Dans son nouveau livre, Sheryll Cashin, professeure de droit à Georgetown, décrit ces schémas de ségrégation comme «un système de caste résidentielle qui nuit à ceux qui ne peuvent pas acheter leur chemin vers les bastions de richesse». Dans le contexte de notre recherche, nous ajoutons que ce système de castes résidentielles racialisées affecte les quartiers qui peuvent acheter leur chemin vers de meilleurs résultats de santé communautaire. Étant donné que les quartiers sont souvent le point de départ des déterminants sociaux de la santé que nous avons explorés dans notre rapport, accéder à de « meilleurs » quartiers – des quartiers avec une qualité de l’air plus propre, plus d’espaces verts, des dépenses publiques plus élevées pour les biens publics – peut ajouter des années de vie.

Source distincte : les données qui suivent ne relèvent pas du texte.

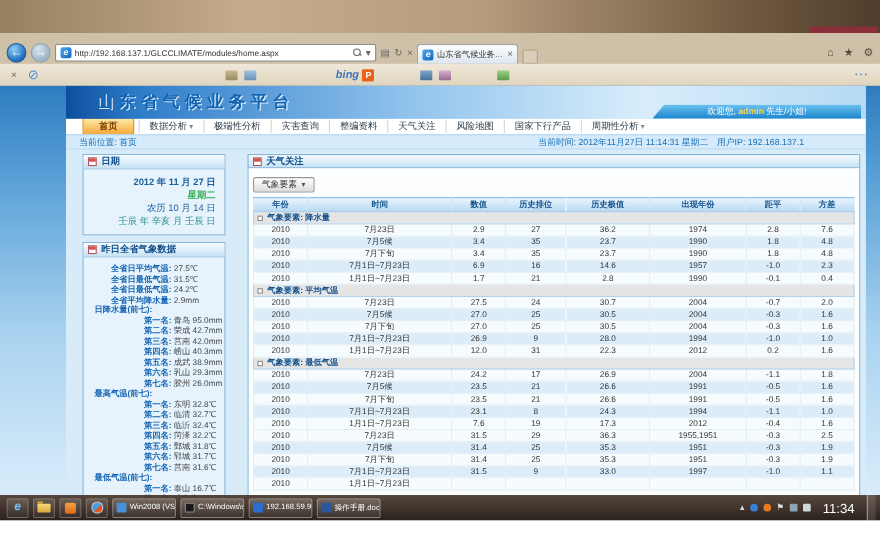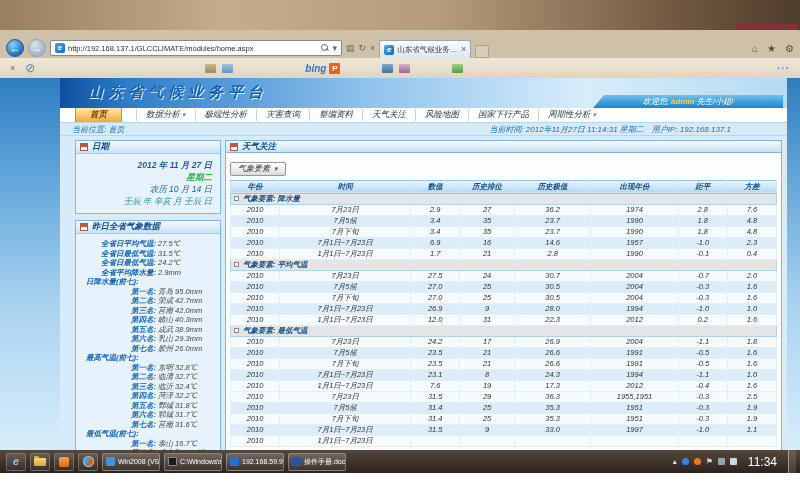--- a/index.html
+++ b/index.html
@@ -48,55 +48,55 @@
   .blockicon { color:#4a90d9; font-size:12px; margin-left:10px; }
   .plug { width:11px; height:9px; border-radius:1px; flex:none; }
   .bing { margin-left:72px; display:flex; align-items:flex-start; gap:3px; }
   .bing .word { color:#3f74b8; font-weight:bold; font-style:italic; font-size:10px; }
   .bing .badge { width:11px; height:11px; background:#e8641e; color:#fff; font-size:8px; font-weight:bold;
     display:flex; align-items:center; justify-content:center; border-radius:1px; }
   .dots { margin-left:auto; color:#4a90d9; font-weight:bold; font-size:10px; letter-spacing:1px; }
 
   
   .viewport { position:absolute; left:0; top:48px; width:800px; height:374px; overflow:hidden;
-    background:linear-gradient(180deg,#2e7cc0 0%,#5ea4d9 25%,#a9d2ef 60%,#d9edfb 100%);font-style:italic; }
+    background:linear-gradient(180deg,#2e7cc0 0%,#5ea4d9 25%,#a9d2ef 60%,#d9edfb 100%); }
   .page { position:absolute; left:60px; top:0; width:727px; height:100%;
     background:#d8ebf9; display:flex; flex-direction:column; }
 
   .page-header { height:30px; position:relative; flex:none;
     background:linear-gradient(90deg,#0d4f9e 0%,#2e7cc8 9%,#8fc2ec 42%,#d8edfb 72%,#b5daf3 100%); }
   .page-title { position:absolute; left:28px; top:5px; font-size:15px; font-weight:bold; color:#0f63b2;
     letter-spacing:5px; text-shadow:1px 1px 0 rgba(255,255,255,.8); white-space:nowrap; }
   .welcome { position:absolute; right:4px; bottom:0; width:190px; height:13px;
     background:linear-gradient(180deg,#6cc2f0,#1b85cc); color:#fff; font-size:8px;
     display:flex; align-items:center; justify-content:center; gap:2px;
     clip-path:polygon(11px 0,100% 0,100% 100%,0 100%); }
   .welcome .user { color:#ffd24a; font-weight:bold; }
 
   .navbar { height:14px; flex:none; background:#fff; display:flex; align-items:center; padding-left:15px;
     font-size:8.5px; color:#2a3a4a; }
   .nav-item { padding:0 9px; display:flex; align-items:center; gap:2px; cursor:pointer; white-space:nowrap; }
   .nav-item + .nav-item { border-left:1px solid #d5d5d5; }
   .nav-item.active { background:linear-gradient(#ffe9a8,#f4a93a); border:1px solid #d98f1e; border-left:1px solid #d98f1e;
-    border-radius:2px; color:#7a3b00; font-weight:bold; padding:1px 14px; margin-right:14px;align-items:flex-end; }
+    border-radius:2px; color:#7a3b00; font-weight:bold; padding:1px 14px; margin-right:4px;align-items:flex-end; }
   .nav-caret { font-size:7px; color:#888; }
 
   .breadcrumb { height:14px; flex:none; background:#d5eafb; border-top:1px solid #b5d8f0; border-bottom:1px solid #b5d8f0;
     display:flex; align-items:center; font-size:8px; color:#1b6fb5; padding:0 8px 0 12px; }
   .bc-right { margin-left:auto; display:flex; gap:8px; padding-right:48px; }
 
   .content { flex:1; position:relative; overflow:hidden; background:#d8ebf9; }
 
   .panel { border:1px solid #88b6da; background:#e6f3fc; }
   .panel-hd { height:13px; background:linear-gradient(180deg,#f7fcff,#c7e1f4); border-bottom:1px solid #a6cbe7;
     display:flex; align-items:center; gap:4px; padding:0 4px; font-size:8.5px; font-weight:bold; color:#0f4c8c; }
   .hd-ico { width:8px; height:8px; flex:none; background:#fff; border:1px solid #b05858; position:relative; }
   .hd-ico::before { content:""; position:absolute; left:0; top:0; right:0; height:3px; background:#d05050; }
 
-  .sidebar { position:absolute; left:15px; top:4px; width:146px; }
+  .sidebar { position:absolute; left:15px; top:4px; width:130px; }
   .date-panel { margin-bottom:6px; }
   .date-body { padding:5px 8px 6px; text-align:right; font-size:8.5px; line-height:12px; }
   .d-date { color:#1b5e9e; font-weight:bold; }
   .d-week { color:#2faf4f; font-weight:bold; }
   .d-lunar { color:#1b5e9e; }
   .d-stems { color:#2a9090; }
 
   .weather-body { padding:5px 4px 6px 2px; font-size:7.5px; line-height:9.5px; }
   .wline { display:flex; }
   .wlabel { flex:none; width:78px; text-align:right; color:#1464b4; font-weight:bold; }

Pour être clair, nous pensons qu’il y a de nombreux avantages sociaux et politiques à avoir des quartiers plus intégrés sur le plan racial. Et nous nous opposons fermement aux nombreuses façons dont les enclaves de richesse blanches utilisent le zonage restrictif, la gestion immobilière et d’autres pratiques similaires pour rendre plus difficile pour les Noirs de s’installer dans le quartier. Mais les Noirs ne devraient pas avoir à s’attacher à des lieux qui bénéficient du privilège blanc pour s’épanouir. Vivre dans un quartier à majorité noire ne devrait pas être une condamnation à mort imposée par manque d’investissement public et les types de modèles de « maintien des frontières, de thésaurisation des opportunités et de surveillance axée sur les stéréotypes » que décrit Cashin.

Alors que nous nous remettons lentement des crises sanitaires et économiques croisées causées par la pandémie de COVID-19, il est essentiel de plaider en faveur du type d’investissement public qui créera une plus grande équité et permettra à chacun de vivre sainement, quelle que soit sa race ou son lieu.